Exercise requirements. The records below are to be set down again exactly, with the pictures left out.

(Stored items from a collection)

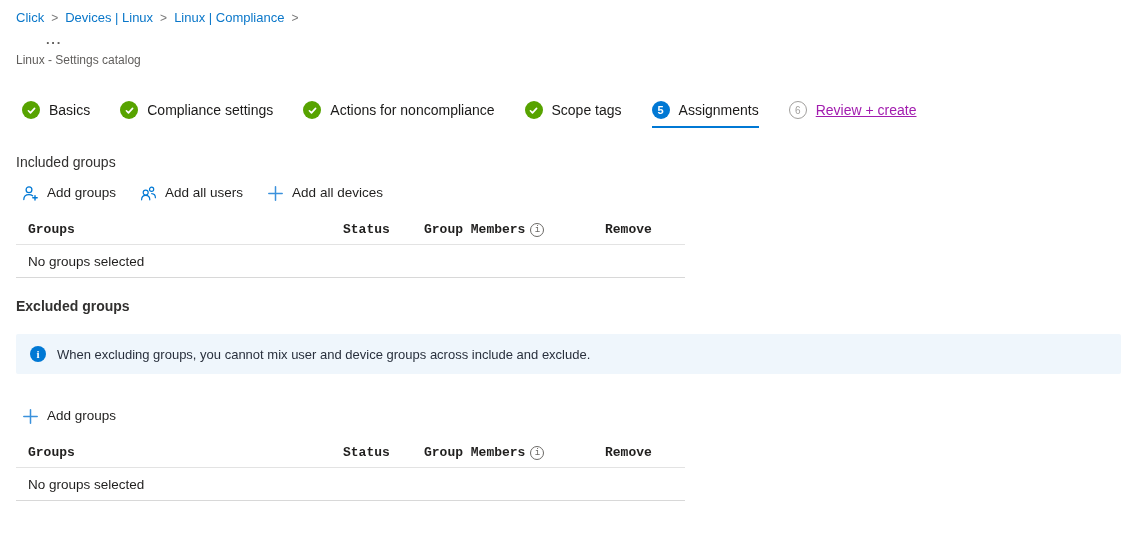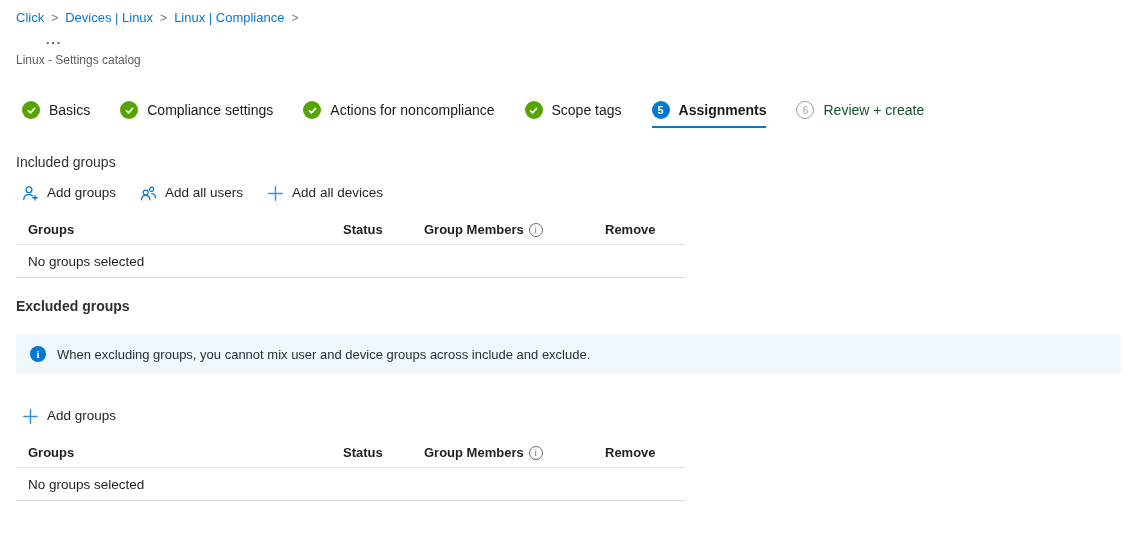--- a/index.html
+++ b/index.html
@@ -29,41 +29,41 @@
   .step-circle {
     width: 18px; height: 18px; border-radius: 50%;
     display: flex; align-items: center; justify-content: center; flex: 0 0 18px;
   }
   .step-circle.complete { background: #57a300; }
   .step-circle.complete svg { width: 11px; height: 11px; }
   .step-circle.current { background: #0078d4; color: #fff; font-size: 11px; font-weight: 700; }
   .step-circle.upcoming { background: transparent; border: 1px solid #a19f9d; color: #a19f9d; font-size: 10px; }
   .step-label { font-size: 14px; color: #1b1a19; }
   .step.current { border-bottom-color: #0078d4; }
-  .step.current .step-label { font-weight: 700; }
-  .step.upcoming .step-label { color: #14532d; }
+  .step.current .step-label { font-weight: 400; }
+  .step.upcoming .step-label { color: #a21caf; text-decoration: underline; }
 
   
   .section-label { font-size: 14px; color: #323130; }
   .included-label { margin-top: 26px; }
   .excluded-label { margin-top: 20px; font-weight: bold; }
 
   
   .toolbar { display: flex; align-items: center; gap: 24px; margin-top: 15px; padding-left: 6px; }
   .tb-btn { display: flex; align-items: flex-start; gap: 8px; cursor: pointer; background: none; border: none; font-family: inherit; }
   .tb-btn .ico { width: 17px; height: 17px; display: flex; align-items: center; justify-content: center; }
   .tb-label { font-size: 13.5px; color: #201f1e; }
 
   
   .grid-table { width: 669px; margin-top: 13px; }
   .grid-head {
     display: grid; grid-template-columns: 327px 81px 181px 80px;
     align-items: center; height: 30px; border-bottom: 1px solid #e3e3e3;
   }
-  .grid-head .col { font-size: 13px; font-weight: 700; color: #201f1e; display: flex; align-items: center; gap: 5px; }
+  .grid-head .col { font-size: 13px; font-weight: 700; color: #201f1e; display: flex; align-items: center; gap: 5px; font-family: Liberation Mono, monospace; }
   .grid-head .col:first-child { padding-left: 12px; }
   .grid-row { display: flex; align-items: center; height: 33px; border-bottom: 1px solid #d8d8d8; }
   .grid-row .empty-text { font-size: 13.5px; color: #201f1e; padding-left: 12px; }
   .info-i {
     width: 14px; height: 14px; border-radius: 50%; border: 1px solid #6b6966;
     color: #6b6966; font-size: 9px; font-weight: 400; display: inline-flex;
     align-items: center; justify-content: center; font-style: normal; flex: 0 0 14px;
   }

Answer box.
--- a/index.html
+++ b/index.html
@@ -29,41 +29,41 @@
   .step-circle {
     width: 18px; height: 18px; border-radius: 50%;
     display: flex; align-items: center; justify-content: center; flex: 0 0 18px;
   }
   .step-circle.complete { background: #57a300; }
   .step-circle.complete svg { width: 11px; height: 11px; }
   .step-circle.current { background: #0078d4; color: #fff; font-size: 11px; font-weight: 700; }
   .step-circle.upcoming { background: transparent; border: 1px solid #a19f9d; color: #a19f9d; font-size: 10px; }
   .step-label { font-size: 14px; color: #1b1a19; }
   .step.current { border-bottom-color: #0078d4; }
-  .step.current .step-label { font-weight: 700; }
-  .step.upcoming .step-label { color: #14532d; }
+  .step.current .step-label { font-weight: 400; }
+  .step.upcoming .step-label { color: #a21caf; text-decoration: underline; }
 
   
   .section-label { font-size: 14px; color: #323130; }
   .included-label { margin-top: 26px; }
   .excluded-label { margin-top: 20px; font-weight: bold; }
 
   
   .toolbar { display: flex; align-items: center; gap: 24px; margin-top: 15px; padding-left: 6px; }
   .tb-btn { display: flex; align-items: flex-start; gap: 8px; cursor: pointer; background: none; border: none; font-family: inherit; }
   .tb-btn .ico { width: 17px; height: 17px; display: flex; align-items: center; justify-content: center; }
   .tb-label { font-size: 13.5px; color: #201f1e; }
 
   
   .grid-table { width: 669px; margin-top: 13px; }
   .grid-head {
     display: grid; grid-template-columns: 327px 81px 181px 80px;
     align-items: center; height: 30px; border-bottom: 1px solid #e3e3e3;
   }
-  .grid-head .col { font-size: 13px; font-weight: 700; color: #201f1e; display: flex; align-items: center; gap: 5px; }
+  .grid-head .col { font-size: 13px; font-weight: 700; color: #201f1e; display: flex; align-items: center; gap: 5px; font-family: Liberation Mono, monospace; }
   .grid-head .col:first-child { padding-left: 12px; }
   .grid-row { display: flex; align-items: center; height: 33px; border-bottom: 1px solid #d8d8d8; }
   .grid-row .empty-text { font-size: 13.5px; color: #201f1e; padding-left: 12px; }
   .info-i {
     width: 14px; height: 14px; border-radius: 50%; border: 1px solid #6b6966;
     color: #6b6966; font-size: 9px; font-weight: 400; display: inline-flex;
     align-items: center; justify-content: center; font-style: normal; flex: 0 0 14px;
   }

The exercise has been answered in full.